The US Treasury Secretary, Mr John W. Snow, does not consider the current order of deficit of about $500 billion to be "historically out of range" and says it is "entirely manageable" as it represents roughly 4.5 per cent of GDP compared with a peak of 6 per cent in the l980s.

The Administration argues that deficits resulted from the outlays on defence and security to fight terror while tax cuts helped to pull the economy out of recession. Mr Snow says the administration goal is to cut the deficit by half as a percentage of GDP within five years.

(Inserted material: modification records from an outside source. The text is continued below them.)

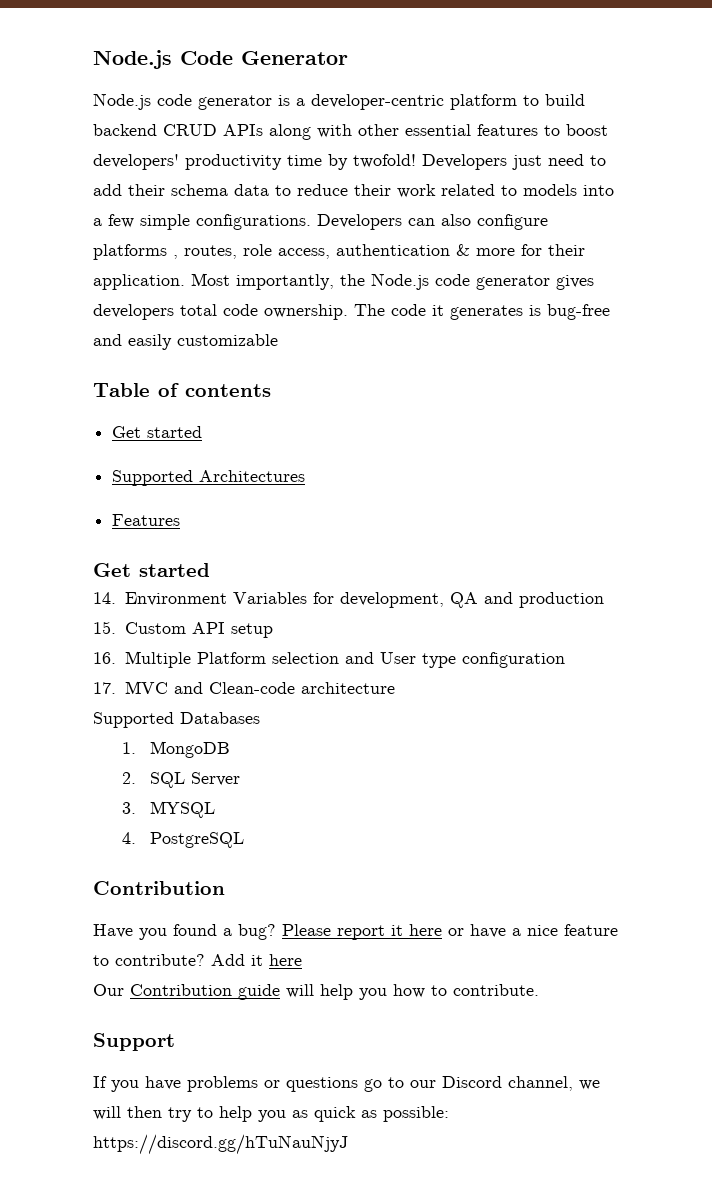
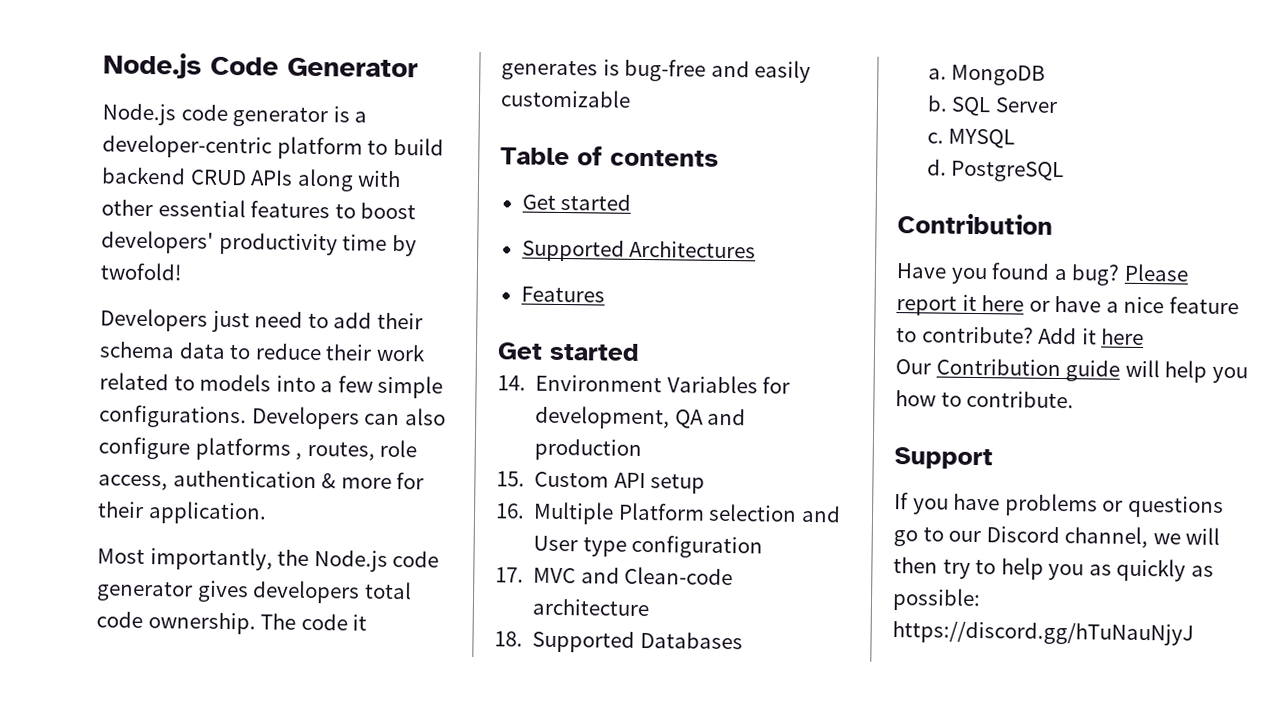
- Node.js code generator is a developer-centric platform to build backend CRUD APIs along with other essential features to boost developers' productivity time by twofold! Developers just need to add their schema data to reduce their work related to models into a few simple configurations.
+ Node.js code generator is a developer-centric platform to build backend CRUD APIs along with other essential features to boost developers' productivity time by twofold!
+ Developers just need to add their schema data to reduce their work related to models into a few simple configurations.
- Developers can also configure platforms , routes, role access, authentication & more for their application. Most importantly, the Node.js code generator gives developers total code ownership.
+ Developers can also configure platforms , routes, role access, authentication & more for their application.
+ Most importantly, the Node.js code generator gives developers total code ownership.
- Supported Databases
+ 18. Supported Databases
- 1. MongoDB
+ a. MongoDB
- 2. SQL Server
+ b. SQL Server
- 3. MYSQL
+ c. MYSQL
- 4. PostgreSQL
+ d. PostgreSQL
- If you have problems or questions go to our Discord channel, we will then try to help you as quick as possible: https://discord.gg/hTuNauNjyJ
+ If you have problems or questions go to our Discord channel, we will then try to help you as quickly as possible: https://discord.gg/hTuNauNjyJ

With an economy expanding toward $15 trillion by 2009, deficits up to 300 billion dollar will be within limits, he said.

Meanwhile, there have been indications that Mr Bush will come up with further tax concessions when he presents the federal Budget for fiscal 2005.

He is convinced that tax cuts stimulate the economy through consumer spending and higher growth will yield larger revenues. The global impact of the US twin deficits which are inter-related is viewed with even greater concern.

The US current account deficits had risen from $394 billion in 2001 to $480 billion in 2002, and with $413 billion in the first nine months, 2003 could record a deficit well above $500 billion or 5 per cent of GDP.

These large imbalances imply that the US has a need for continuing inflows of foreign financing. The IMF Deputy Director, Mr Charles Collyns, who heads the team monitoring the US economy, says as long as funds come in, things can move fairly smoothly.

But with very large current deficits, the net external liabilities of the US are rising quite rapidly relative to both the US GDP and global savings. "There is a substantial risk that the foreign investors' appetite for US assets, and particularly US Government assets, will over time diminish."

Even the relatively orderly dollar slide has complicated macroeconomic policy management in the euro area and Japan.

(The author, a former Chief Editor of PTI, is a freelance journalist.)